**Extracted data:**
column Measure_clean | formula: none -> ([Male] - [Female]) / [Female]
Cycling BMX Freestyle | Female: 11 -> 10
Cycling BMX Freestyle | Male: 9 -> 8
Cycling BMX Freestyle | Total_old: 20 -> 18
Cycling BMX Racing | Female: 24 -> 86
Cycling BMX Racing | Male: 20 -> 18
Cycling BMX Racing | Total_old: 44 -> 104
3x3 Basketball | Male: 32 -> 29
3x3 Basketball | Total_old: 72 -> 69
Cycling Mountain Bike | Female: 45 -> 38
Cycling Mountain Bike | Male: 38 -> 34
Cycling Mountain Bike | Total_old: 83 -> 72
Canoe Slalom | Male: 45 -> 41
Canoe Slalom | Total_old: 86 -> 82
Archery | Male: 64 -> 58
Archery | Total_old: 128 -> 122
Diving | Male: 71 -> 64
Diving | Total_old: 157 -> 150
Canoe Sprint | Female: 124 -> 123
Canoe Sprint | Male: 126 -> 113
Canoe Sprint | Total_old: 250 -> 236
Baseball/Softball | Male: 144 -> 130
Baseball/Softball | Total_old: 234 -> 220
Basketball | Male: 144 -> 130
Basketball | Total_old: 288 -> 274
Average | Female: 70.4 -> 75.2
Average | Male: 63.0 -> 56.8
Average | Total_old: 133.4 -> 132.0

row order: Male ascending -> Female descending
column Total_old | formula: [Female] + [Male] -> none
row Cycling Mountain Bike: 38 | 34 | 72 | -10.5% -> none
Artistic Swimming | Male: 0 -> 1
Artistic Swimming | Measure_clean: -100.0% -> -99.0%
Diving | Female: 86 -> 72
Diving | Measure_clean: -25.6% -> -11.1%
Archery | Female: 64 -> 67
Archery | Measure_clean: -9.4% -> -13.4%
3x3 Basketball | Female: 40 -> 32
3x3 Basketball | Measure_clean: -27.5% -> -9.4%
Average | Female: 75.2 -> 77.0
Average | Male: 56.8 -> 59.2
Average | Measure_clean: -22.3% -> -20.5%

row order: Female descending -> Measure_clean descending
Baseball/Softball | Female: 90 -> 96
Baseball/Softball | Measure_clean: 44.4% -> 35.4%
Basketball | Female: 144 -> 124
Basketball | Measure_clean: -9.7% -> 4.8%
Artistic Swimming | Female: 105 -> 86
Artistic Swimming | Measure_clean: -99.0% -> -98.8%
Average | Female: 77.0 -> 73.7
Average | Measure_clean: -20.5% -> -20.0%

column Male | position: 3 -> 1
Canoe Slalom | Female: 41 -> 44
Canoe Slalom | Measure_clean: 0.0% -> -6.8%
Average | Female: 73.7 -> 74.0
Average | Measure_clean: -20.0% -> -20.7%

**Prompt:**
The entire listing is to be printed once more, word for word.

**Reply:**
column Measure_clean | formula: none -> ([Male] - [Female]) / [Female]
Cycling BMX Freestyle | Female: 11 -> 10
Cycling BMX Freestyle | Male: 9 -> 8
Cycling BMX Freestyle | Total_old: 20 -> 18
Cycling BMX Racing | Female: 24 -> 86
Cycling BMX Racing | Male: 20 -> 18
Cycling BMX Racing | Total_old: 44 -> 104
3x3 Basketball | Male: 32 -> 29
3x3 Basketball | Total_old: 72 -> 69
Cycling Mountain Bike | Female: 45 -> 38
Cycling Mountain Bike | Male: 38 -> 34
Cycling Mountain Bike | Total_old: 83 -> 72
Canoe Slalom | Male: 45 -> 41
Canoe Slalom | Total_old: 86 -> 82
Archery | Male: 64 -> 58
Archery | Total_old: 128 -> 122
Diving | Male: 71 -> 64
Diving | Total_old: 157 -> 150
Canoe Sprint | Female: 124 -> 123
Canoe Sprint | Male: 126 -> 113
Canoe Sprint | Total_old: 250 -> 236
Baseball/Softball | Male: 144 -> 130
Baseball/Softball | Total_old: 234 -> 220
Basketball | Male: 144 -> 130
Basketball | Total_old: 288 -> 274
Average | Female: 70.4 -> 75.2
Average | Male: 63.0 -> 56.8
Average | Total_old: 133.4 -> 132.0

row order: Male ascending -> Female descending
column Total_old | formula: [Female] + [Male] -> none
row Cycling Mountain Bike: 38 | 34 | 72 | -10.5% -> none
Artistic Swimming | Male: 0 -> 1
Artistic Swimming | Measure_clean: -100.0% -> -99.0%
Diving | Female: 86 -> 72
Diving | Measure_clean: -25.6% -> -11.1%
Archery | Female: 64 -> 67
Archery | Measure_clean: -9.4% -> -13.4%
3x3 Basketball | Female: 40 -> 32
3x3 Basketball | Measure_clean: -27.5% -> -9.4%
Average | Female: 75.2 -> 77.0
Average | Male: 56.8 -> 59.2
Average | Measure_clean: -22.3% -> -20.5%

row order: Female descending -> Measure_clean descending
Baseball/Softball | Female: 90 -> 96
Baseball/Softball | Measure_clean: 44.4% -> 35.4%
Basketball | Female: 144 -> 124
Basketball | Measure_clean: -9.7% -> 4.8%
Artistic Swimming | Female: 105 -> 86
Artistic Swimming | Measure_clean: -99.0% -> -98.8%
Average | Female: 77.0 -> 73.7
Average | Measure_clean: -20.5% -> -20.0%

column Male | position: 3 -> 1
Canoe Slalom | Female: 41 -> 44
Canoe Slalom | Measure_clean: 0.0% -> -6.8%
Average | Female: 73.7 -> 74.0
Average | Measure_clean: -20.0% -> -20.7%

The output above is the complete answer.